Version comparison data

• • •

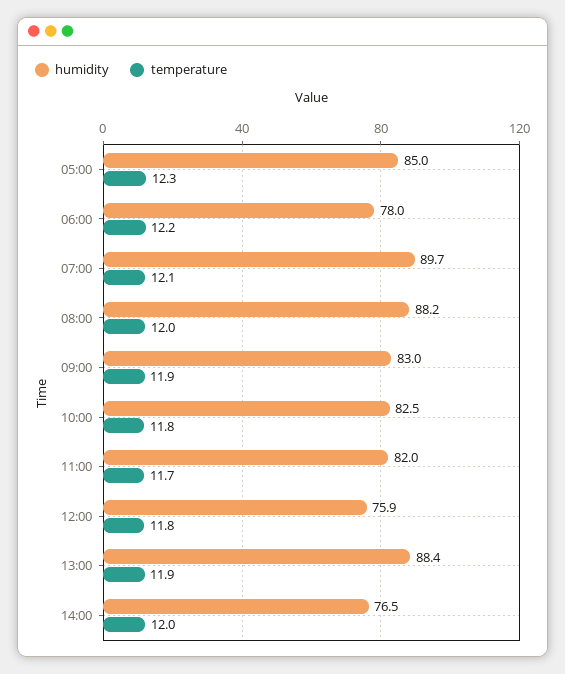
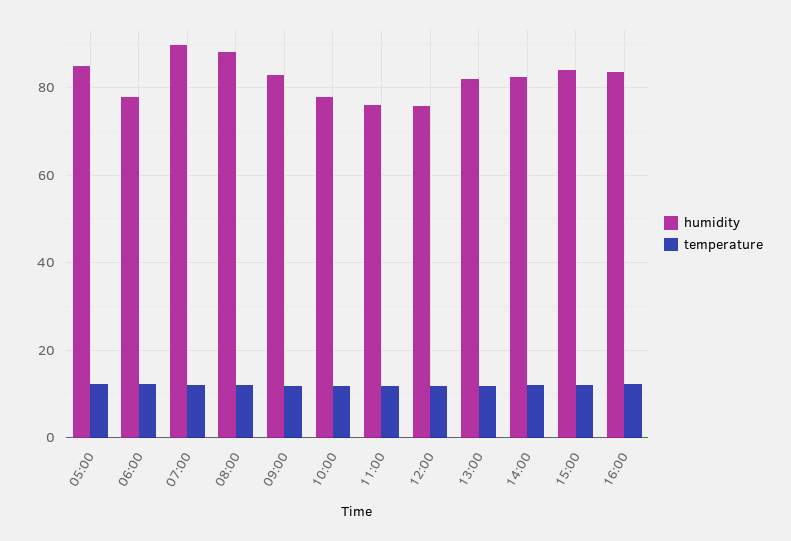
humidity, 10:00: 82.5 -> 78
humidity, 11:00: 82 -> 76
humidity, 13:00: 88.4 -> 82
humidity, 14:00: 76.5 -> 82
humidity, 15:00: none -> 84
temperature, 15:00: none -> 12
humidity, 16:00: none -> 84
temperature, 16:00: none -> 12

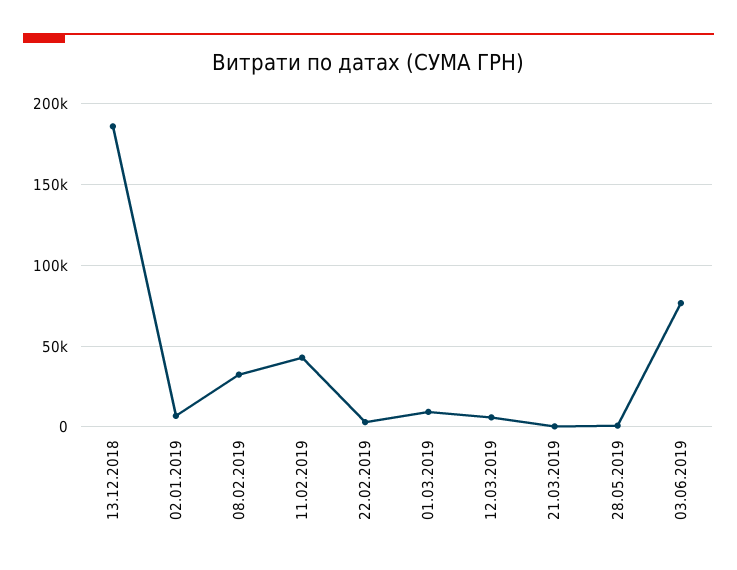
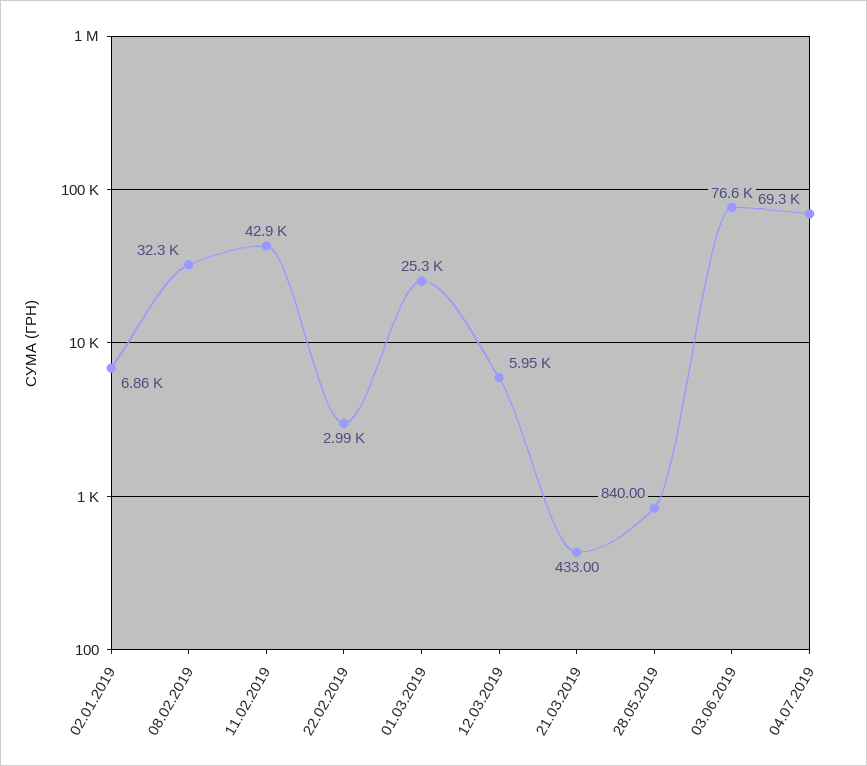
13.12.2018: 185000 -> none
01.03.2019: 10000 -> 25300
04.07.2019: none -> 69300

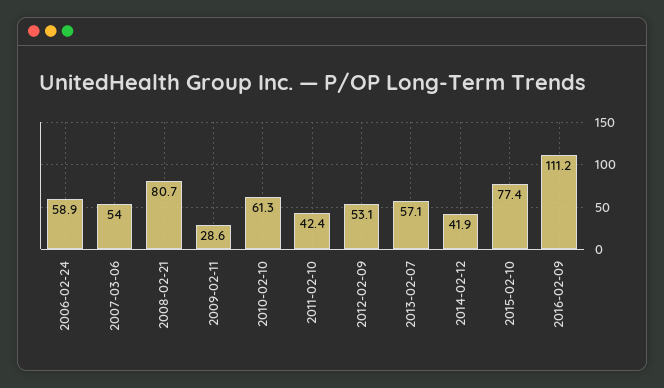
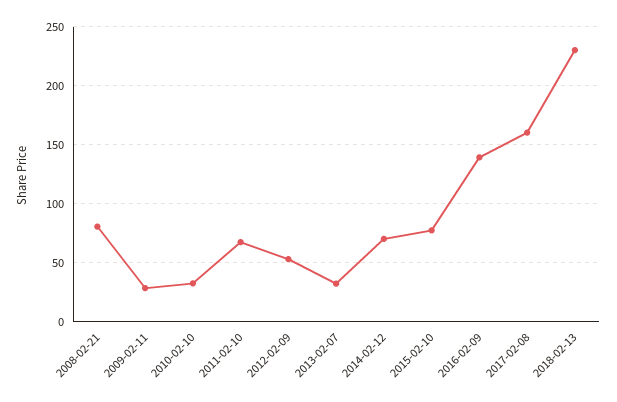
2006-02-24: 58.9 -> none
2007-03-06: 54 -> none
2010-02-10: 61.3 -> 30
2011-02-10: 42.4 -> 70
2013-02-07: 57.1 -> 30
2014-02-12: 41.9 -> 70
2016-02-09: 111.2 -> 140
2017-02-08: none -> 160
2018-02-13: none -> 230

• • •

» **About this exercise**
Which lines run from the one containing "temperature, 16:00: none -> 12" to the end of the data above? Set down those lines exactly, and only those, without any pictures.

» **Result of the exercise**
temperature, 16:00: none -> 12

13.12.2018: 185000 -> none
01.03.2019: 10000 -> 25300
04.07.2019: none -> 69300

2006-02-24: 58.9 -> none
2007-03-06: 54 -> none
2010-02-10: 61.3 -> 30
2011-02-10: 42.4 -> 70
2013-02-07: 57.1 -> 30
2014-02-12: 41.9 -> 70
2016-02-09: 111.2 -> 140
2017-02-08: none -> 160
2018-02-13: none -> 230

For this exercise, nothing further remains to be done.